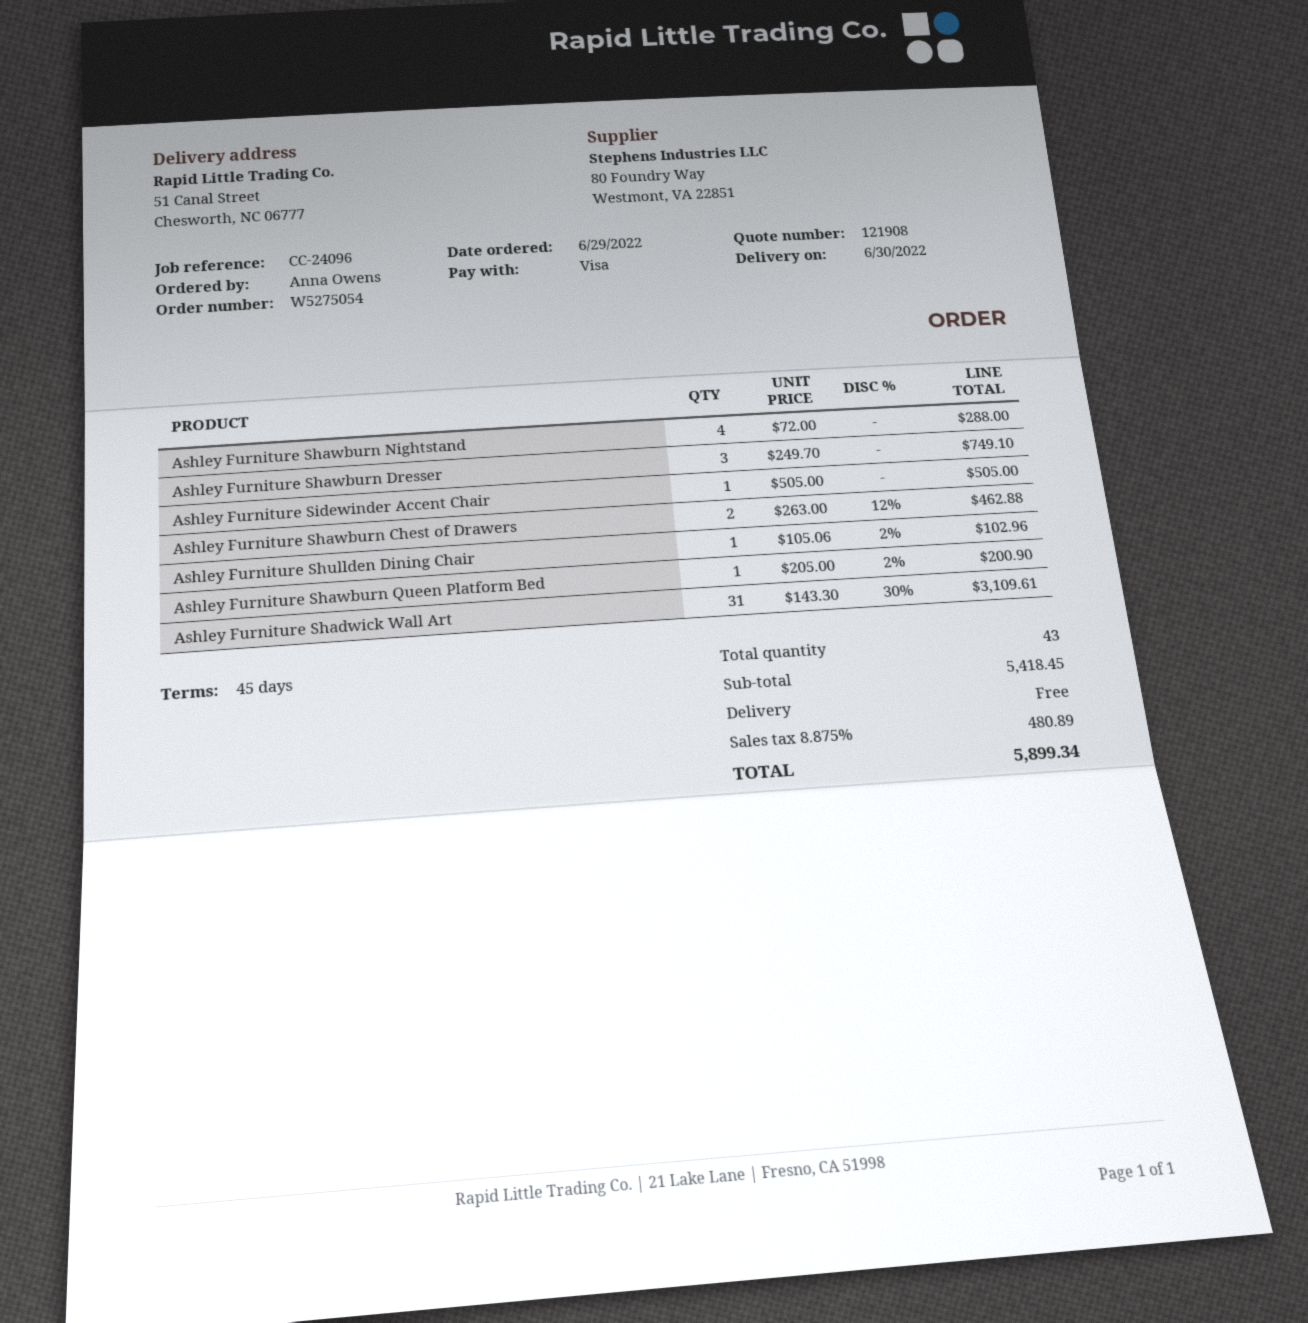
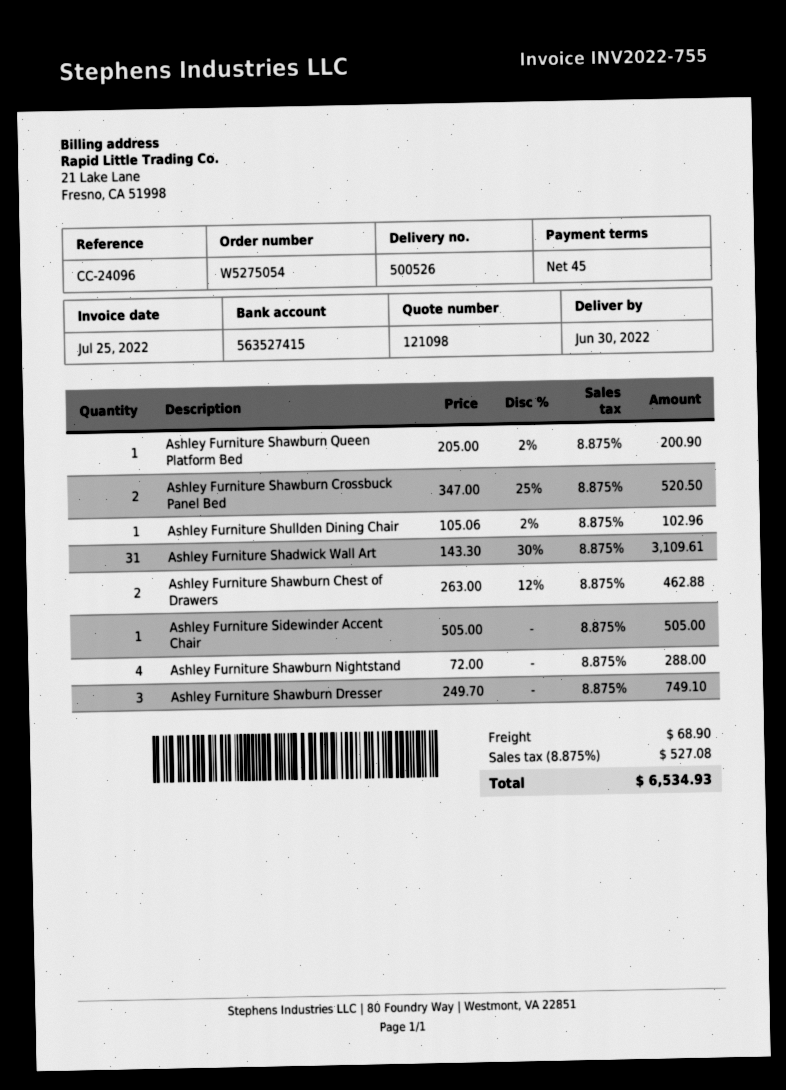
quote number: 121908 -> 121098
Ashley Furniture Shawburn Crossbuck Panel Bed: none -> 2 x 347.00 - 25% = 520.50
shipping: 0.00 -> 68.90
tax: 8.875% = 480.89 -> 8.875% = 527.08
total: 5899.34 -> 6534.93

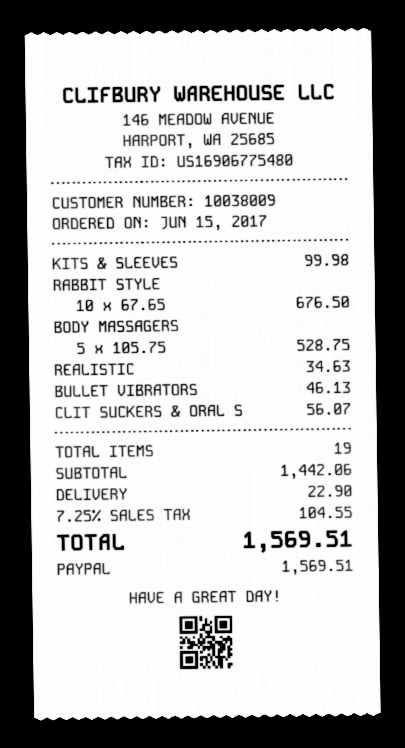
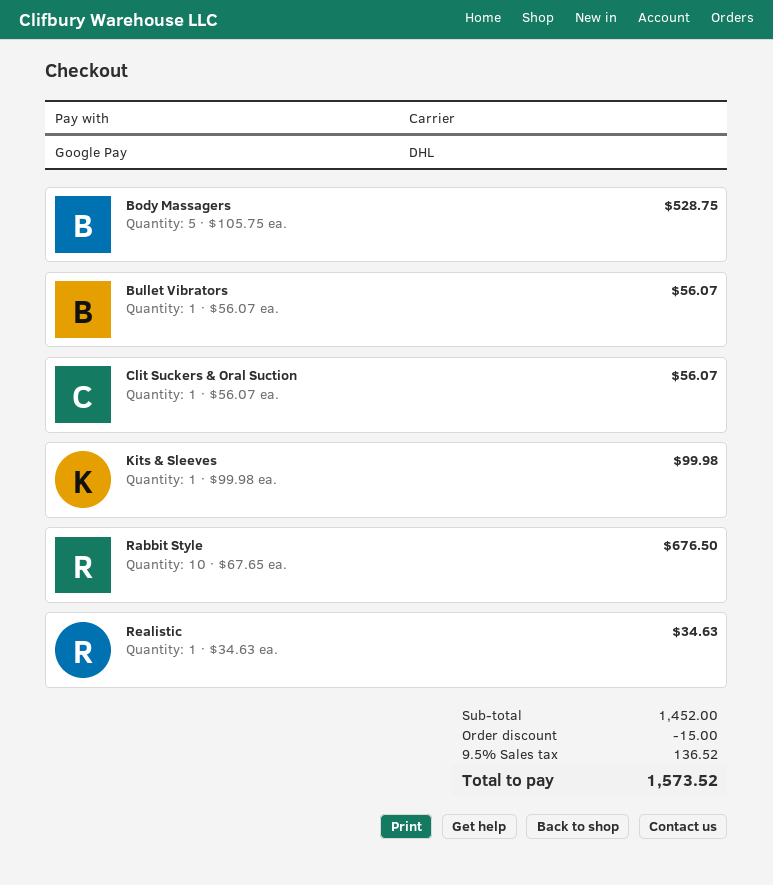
payment method: PayPal -> Google Pay
BULLET VIBRATORS: 1 x 46.13 = 46.13 -> 1 x 56.07 = 56.07
subtotal: 1442.06 -> 1452.00
discount: none -> 15.00
shipping: 22.90 -> none
tax: 7.25% = 104.55 -> 9.5% = 136.52
total: 1569.51 -> 1573.52

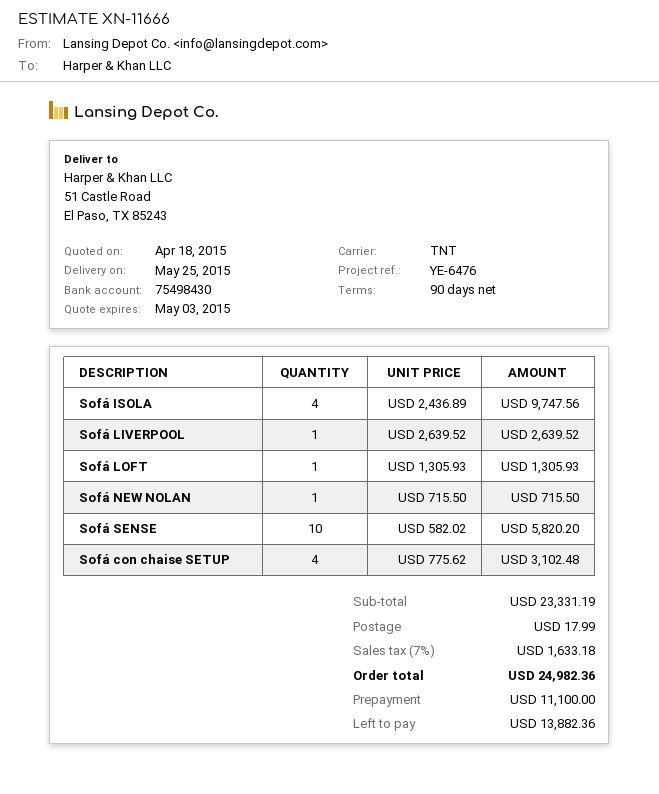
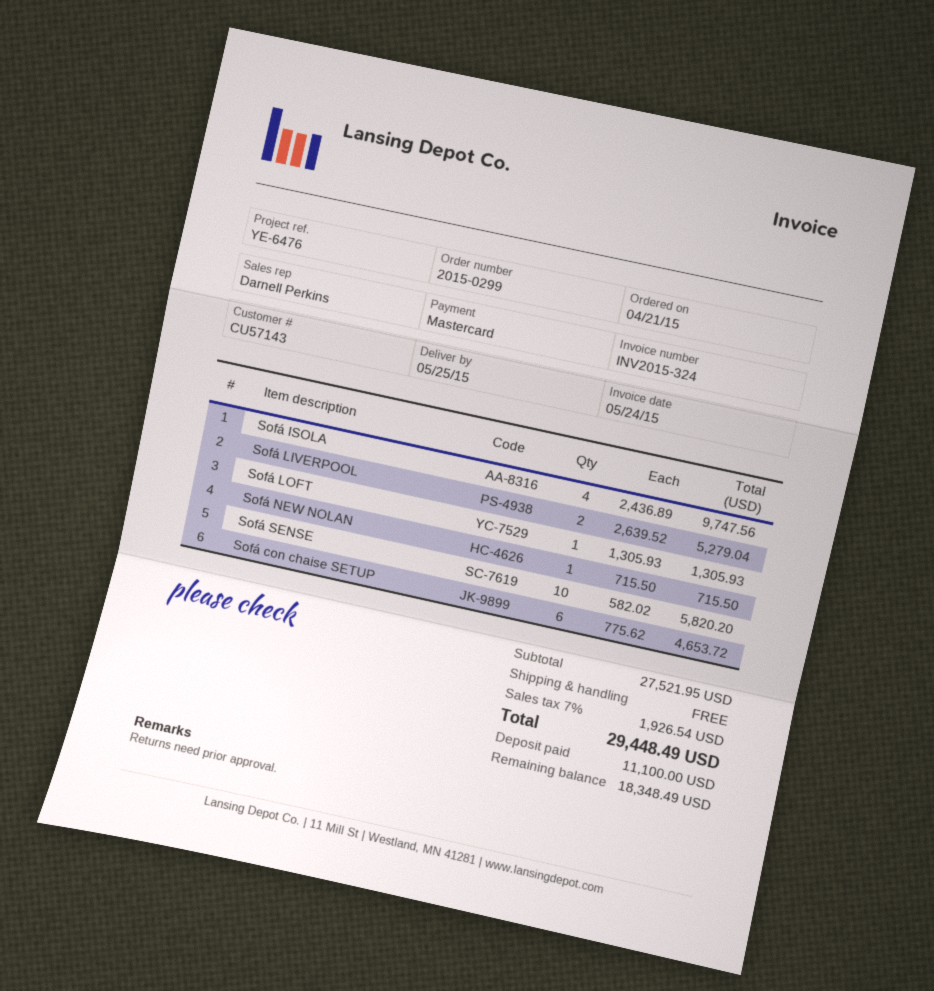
Sofá LIVERPOOL: 1 x 2639.52 = 2639.52 -> 2 x 2639.52 = 5279.04
Sofá con chaise SETUP: 4 x 775.62 = 3102.48 -> 6 x 775.62 = 4653.72
subtotal: 23331.19 -> 27521.95
shipping: 17.99 -> 0.00
tax: 7% = 1633.18 -> 7% = 1926.54
total: 24982.36 -> 29448.49
balance: 13882.36 -> 18348.49

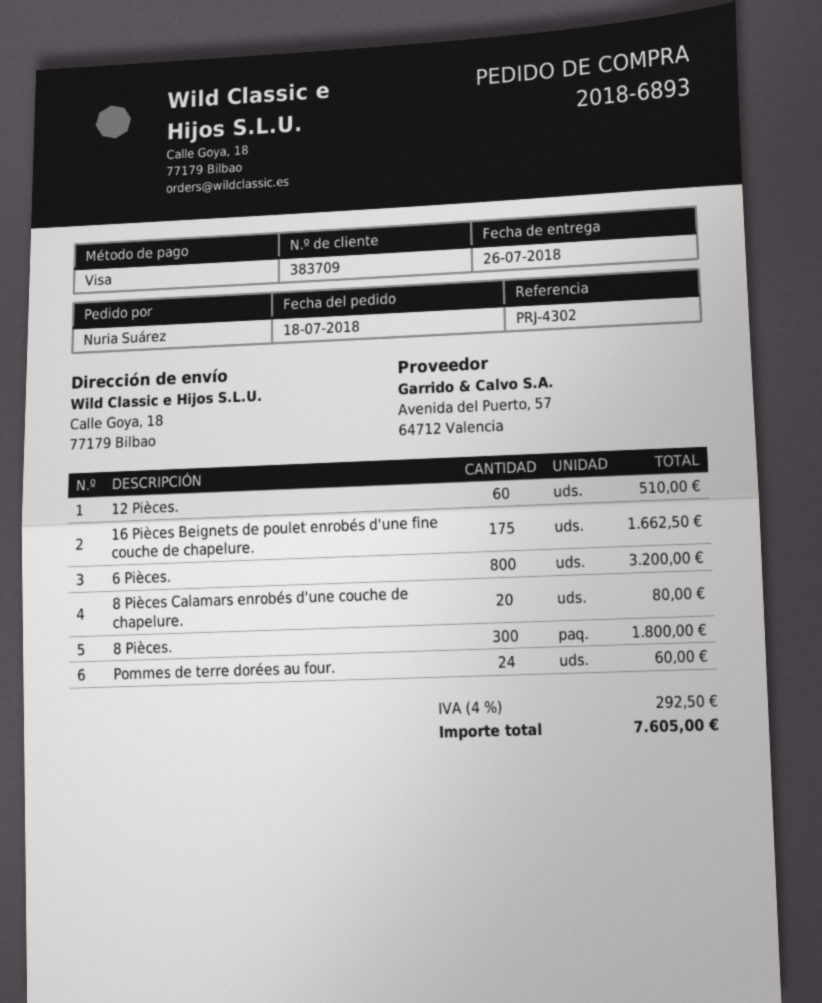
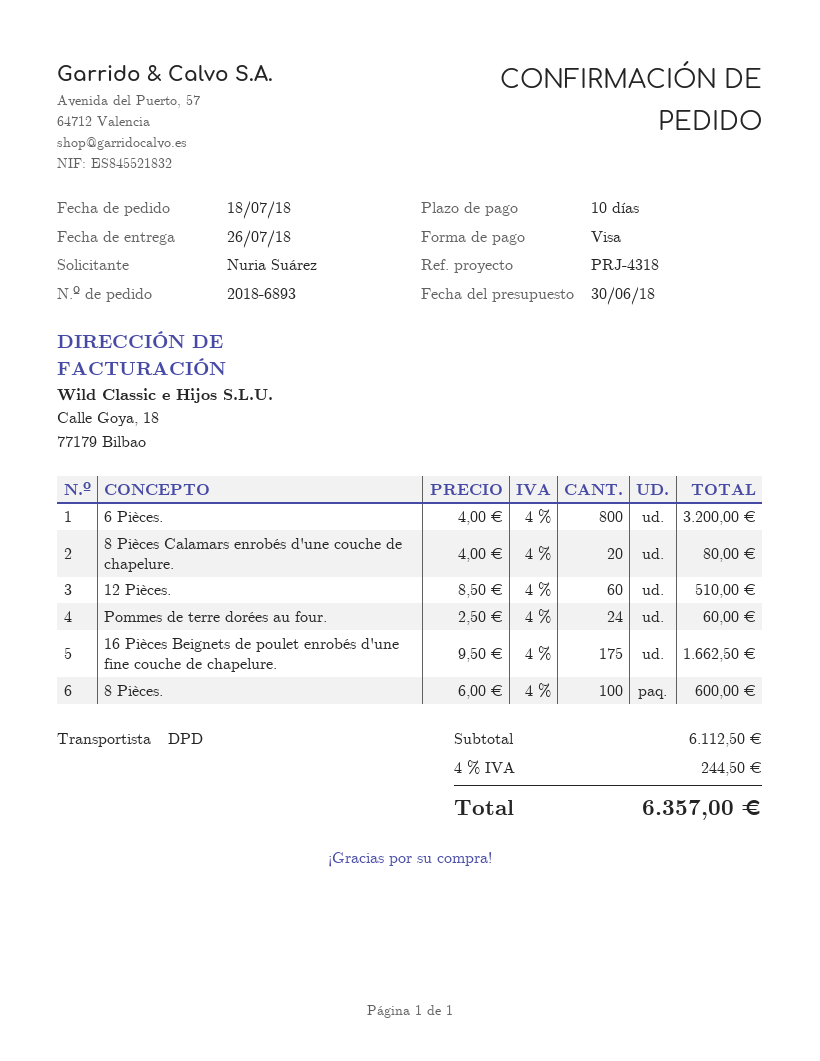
reference: PRJ-4302 -> PRJ-4318
8 Pièces.: 300 for 1800.00 -> 100 for 600.00
tax: 4% = 292.50 -> 4% = 244.50
total: 7605.00 -> 6357.00

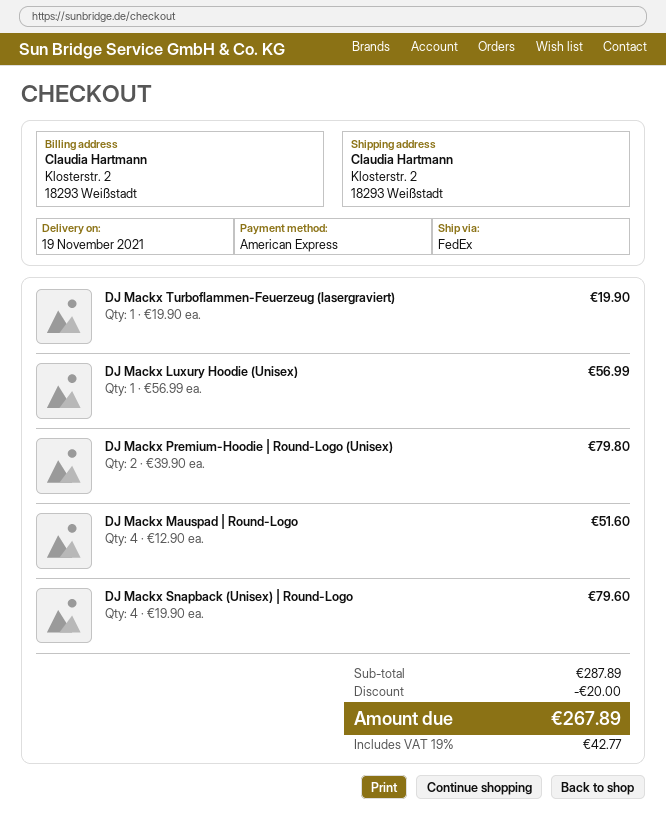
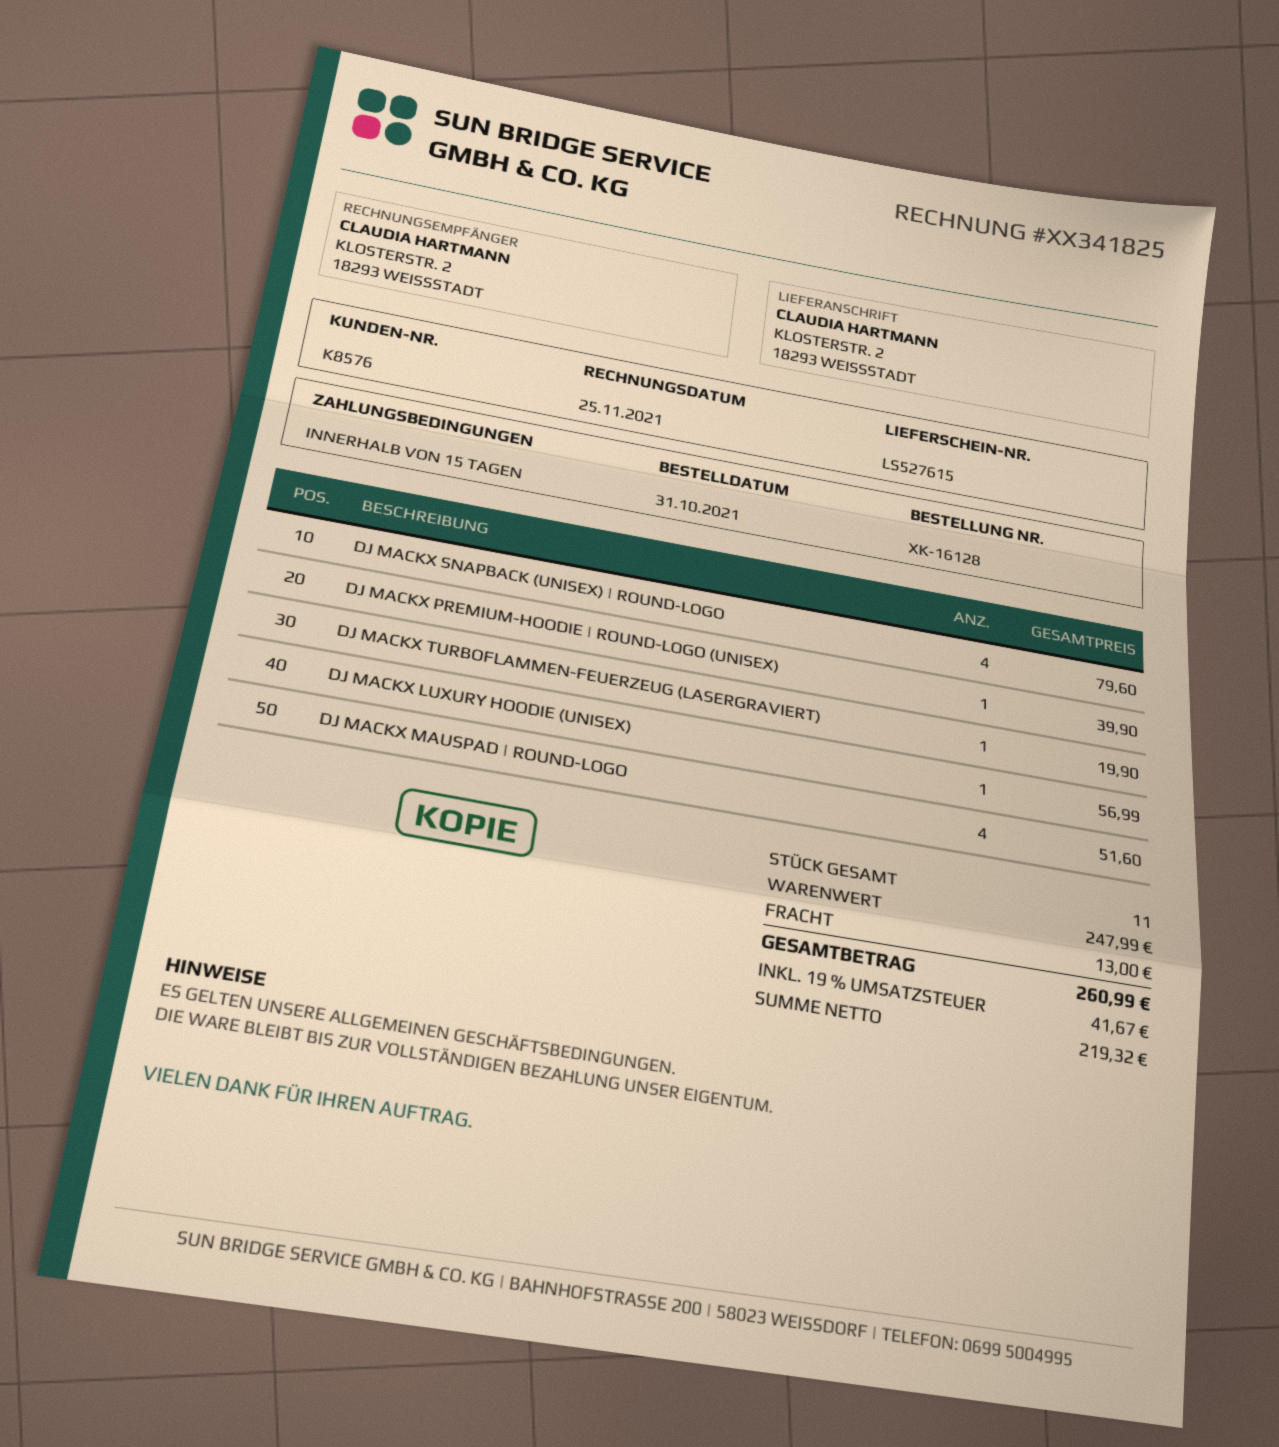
DJ Mackx Premium-Hoodie | Round-Logo (Unisex): 2 for 79.80 -> 1 for 39.90
subtotal: 287.89 -> 247.99
discount: 20.00 -> none
shipping: none -> 13.00
tax: 19% = 42.77 -> 19% = 41.67
total: 267.89 -> 260.99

• • •

▶ _Work instructions_:
Please, without any of the pictures, set down exactly the lines from the beginning of the listing to the line that contains "tax: 7.25% = 104.55 -> 9.5% = 136.52", inclusive.

▶ _Response box_:
quote number: 121908 -> 121098
Ashley Furniture Shawburn Crossbuck Panel Bed: none -> 2 x 347.00 - 25% = 520.50
shipping: 0.00 -> 68.90
tax: 8.875% = 480.89 -> 8.875% = 527.08
total: 5899.34 -> 6534.93

payment method: PayPal -> Google Pay
BULLET VIBRATORS: 1 x 46.13 = 46.13 -> 1 x 56.07 = 56.07
subtotal: 1442.06 -> 1452.00
discount: none -> 15.00
shipping: 22.90 -> none
tax: 7.25% = 104.55 -> 9.5% = 136.52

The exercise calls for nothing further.